First, let’s define the terms invoices and reconciliation to better understand invoice reconciliation.
Invoices are legally binding documents that are used to demand payment from clients or consumers. These are widely used by businesses including sellers, small enterprises, and self-employed individuals and are usually integrated into an accounting system.

Meanwhile, reconciliation is defined as an accounting process in which two sets of records are compared to ensure that the values are correct, confirming consistency, accuracy, and completeness of accounts in the general ledger.

The invoice reconciliation process simultaneously tallies the input and output invoices to verify and ensure that all accounts are clear and all the book entries match. Various types of invoices can be generated by businesses to send to their customers.

What are the types of invoices?

Companies receive tons of invoices from different sources. We list down the different types of invoices your business might receive.

1. Supplier invoice

A supplier invoice is a vendor statement that is sent out to a client for purchase orders or services rendered. It details the purchase orders and services sold to a consumer and any applicable sales taxes and shipping expenses.

2. Credit invoice

A credit invoice is sent by a business that wants to provide a discount or refund to a customer or repair an invoicing error from the previous period.

3. Debit invoice

A debit invoice, alternatively referred to as a debit memo, is sent by a firm that wants to increase the amount owed by a client. Debit invoices can be advantageous for small firms that want a minor modification to an existing invoice.

4. Commercial invoice

The commercial invoice is a report provided by a business for items sold mostly to foreign clients. It contains information about the sale that is required to calculate customs charges on cross-border deals.

5. Timesheets

A timesheet is an invoice used when a business or individual bills by the hour and at a standard rate.

6. Mixed invoices

Mixed invoices incorporate credit and debit charges into a single statement, and the total amount might be represented as a positive or negative number. Although small businesses rarely need to issue mixed invoices, it may be required if you are reducing a client’s debt for one project while raising the debt for another.

7. Interim invoice

Interim invoices are used for large projects for which the client and the firm have agreed to multiple payments. Interim invoices are submitted by businesses when specific project milestones are met. It assists organizations in managing cash flow while working on long-term initiatives.

8. Recurring invoice

Recurring invoices are excellent for organizations that charge the same amount to clients regularly.

A business issues and submits a standard invoice to a client. It is often used among small businesses, as it is adaptable to many industries and billing cycles. A company sends a past due invoice if a client does not pay by the due date. Every aspect of the service and payment is detailed on the final invoice, including any late fees or interest rates that may apply.

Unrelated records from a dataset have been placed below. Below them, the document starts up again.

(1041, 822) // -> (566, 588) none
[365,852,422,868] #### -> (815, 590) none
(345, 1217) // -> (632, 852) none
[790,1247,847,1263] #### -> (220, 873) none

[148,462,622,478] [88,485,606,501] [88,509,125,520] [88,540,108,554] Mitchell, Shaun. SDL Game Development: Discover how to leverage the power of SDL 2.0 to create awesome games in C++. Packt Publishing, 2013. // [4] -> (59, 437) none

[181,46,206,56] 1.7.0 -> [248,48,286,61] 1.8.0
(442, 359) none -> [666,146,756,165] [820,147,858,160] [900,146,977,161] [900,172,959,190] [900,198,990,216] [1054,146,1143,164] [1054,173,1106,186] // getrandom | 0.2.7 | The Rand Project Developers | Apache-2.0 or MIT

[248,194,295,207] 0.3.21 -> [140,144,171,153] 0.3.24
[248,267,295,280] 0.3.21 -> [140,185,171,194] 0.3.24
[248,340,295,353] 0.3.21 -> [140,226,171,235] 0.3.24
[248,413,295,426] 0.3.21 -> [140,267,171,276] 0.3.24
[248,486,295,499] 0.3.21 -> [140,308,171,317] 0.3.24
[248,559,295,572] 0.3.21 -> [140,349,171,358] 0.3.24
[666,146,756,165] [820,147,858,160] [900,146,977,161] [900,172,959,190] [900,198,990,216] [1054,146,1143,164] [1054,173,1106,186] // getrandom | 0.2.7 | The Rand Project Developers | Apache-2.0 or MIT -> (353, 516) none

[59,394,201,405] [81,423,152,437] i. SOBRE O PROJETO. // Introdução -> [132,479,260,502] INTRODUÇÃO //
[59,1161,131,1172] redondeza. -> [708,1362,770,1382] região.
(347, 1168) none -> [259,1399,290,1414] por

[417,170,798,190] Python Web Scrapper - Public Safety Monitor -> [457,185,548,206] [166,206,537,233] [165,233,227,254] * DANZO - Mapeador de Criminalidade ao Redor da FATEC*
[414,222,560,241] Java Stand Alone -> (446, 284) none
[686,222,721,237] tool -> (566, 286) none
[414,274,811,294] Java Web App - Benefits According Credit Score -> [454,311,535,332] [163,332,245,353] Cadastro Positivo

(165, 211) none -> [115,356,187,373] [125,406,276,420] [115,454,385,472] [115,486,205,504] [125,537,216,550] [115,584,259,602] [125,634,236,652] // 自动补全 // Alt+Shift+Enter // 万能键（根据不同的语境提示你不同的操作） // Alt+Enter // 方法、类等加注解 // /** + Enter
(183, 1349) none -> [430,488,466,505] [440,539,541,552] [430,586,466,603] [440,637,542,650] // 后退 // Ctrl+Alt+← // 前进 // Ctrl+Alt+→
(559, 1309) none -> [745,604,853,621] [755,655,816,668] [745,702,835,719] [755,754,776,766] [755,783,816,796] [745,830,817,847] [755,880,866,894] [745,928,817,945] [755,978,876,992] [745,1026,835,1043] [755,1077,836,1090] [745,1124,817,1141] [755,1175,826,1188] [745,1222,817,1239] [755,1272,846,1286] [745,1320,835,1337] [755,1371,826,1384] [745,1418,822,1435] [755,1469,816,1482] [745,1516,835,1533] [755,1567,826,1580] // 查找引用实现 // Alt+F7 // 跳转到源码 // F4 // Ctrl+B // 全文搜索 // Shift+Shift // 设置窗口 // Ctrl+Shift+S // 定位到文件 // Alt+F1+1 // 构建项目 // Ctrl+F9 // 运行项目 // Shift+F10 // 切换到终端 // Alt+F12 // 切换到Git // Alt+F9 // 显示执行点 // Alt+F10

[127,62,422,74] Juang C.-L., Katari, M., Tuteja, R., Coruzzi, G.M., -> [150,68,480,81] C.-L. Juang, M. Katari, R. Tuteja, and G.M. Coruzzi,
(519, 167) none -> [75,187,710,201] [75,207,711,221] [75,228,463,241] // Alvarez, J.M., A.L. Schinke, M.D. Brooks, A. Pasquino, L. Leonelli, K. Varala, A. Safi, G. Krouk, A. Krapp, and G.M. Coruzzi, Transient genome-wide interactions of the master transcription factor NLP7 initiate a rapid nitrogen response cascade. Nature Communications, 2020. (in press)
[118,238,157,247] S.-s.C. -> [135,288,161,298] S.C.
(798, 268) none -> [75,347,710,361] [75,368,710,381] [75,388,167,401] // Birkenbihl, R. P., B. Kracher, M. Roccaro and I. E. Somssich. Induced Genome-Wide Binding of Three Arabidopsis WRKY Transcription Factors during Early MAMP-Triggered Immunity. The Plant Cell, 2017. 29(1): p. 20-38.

After a job is finished, a final invoice is issued to the client for payment. It is frequently more thorough than the pro forma.

9. Pro forma invoice

A Pro forma invoice is an assessment sent to a client before completing services. A pro forma invoice gives the customer an estimate of the work’s cost.
The details that must be legally included in the invoice are the following:

  • The contact information
  • Identification number
  • The date of goods or services were delivered
  • The number of their charges such as prices, discounts
  • Promotional codes or credits, and taxes
  • The total amount owed or paid, and method of payment used such as credit card
  • Cash or other that the customer has
  • The date of invoice.
  • The registered name and address of the business
  • The registered number and address of the Home Company
  • The placement must include the names of all directors.

The Accounts Payables Workflow

Manual Invoice Processing is a process in which the supplier manually sends an invoice to the customer for the services or products purchased. In this process, the customer receiving the invoice from a supplier or vendor would typically jump in between ERP systems, accounting and procurement software to record and reconcile the payment data. Not to mention the use of numerous payment systems needed to pay just one bill. We detail the steps below.

Step 1: Customer sends out a purchase order (PO) to the vendor

The first step requires a business or customer to send out a purchase order to the vendor or supplier as a formal request to order the products and services the customer might need.

Step 2: Vendor or Supplier generates an invoice

As a response to the customer’s PO, the supplier sends an invoice containing the items to be purchased or services to be incurred, unit and total cost, payment terms, and due date – to name a few.

Step 3: Invoice review and approval

Once the invoice from the supplier is received, the customer must review then approve the invoice. Typically, customers inquire from various suppliers or vendors before choosing one that suits their needs. Once an invoice is approved, it should be recorded to an ERP or accounting software.

Step 4: Bill Payment

Once approved, Accounts payable (AP) teams are now in charge of paying the invoice or bill. Modes of payment vary from bank transfer, card payments, and cheques to name a few. Now, are also payment systems and software, like Spenmo, that handle the payments for your business.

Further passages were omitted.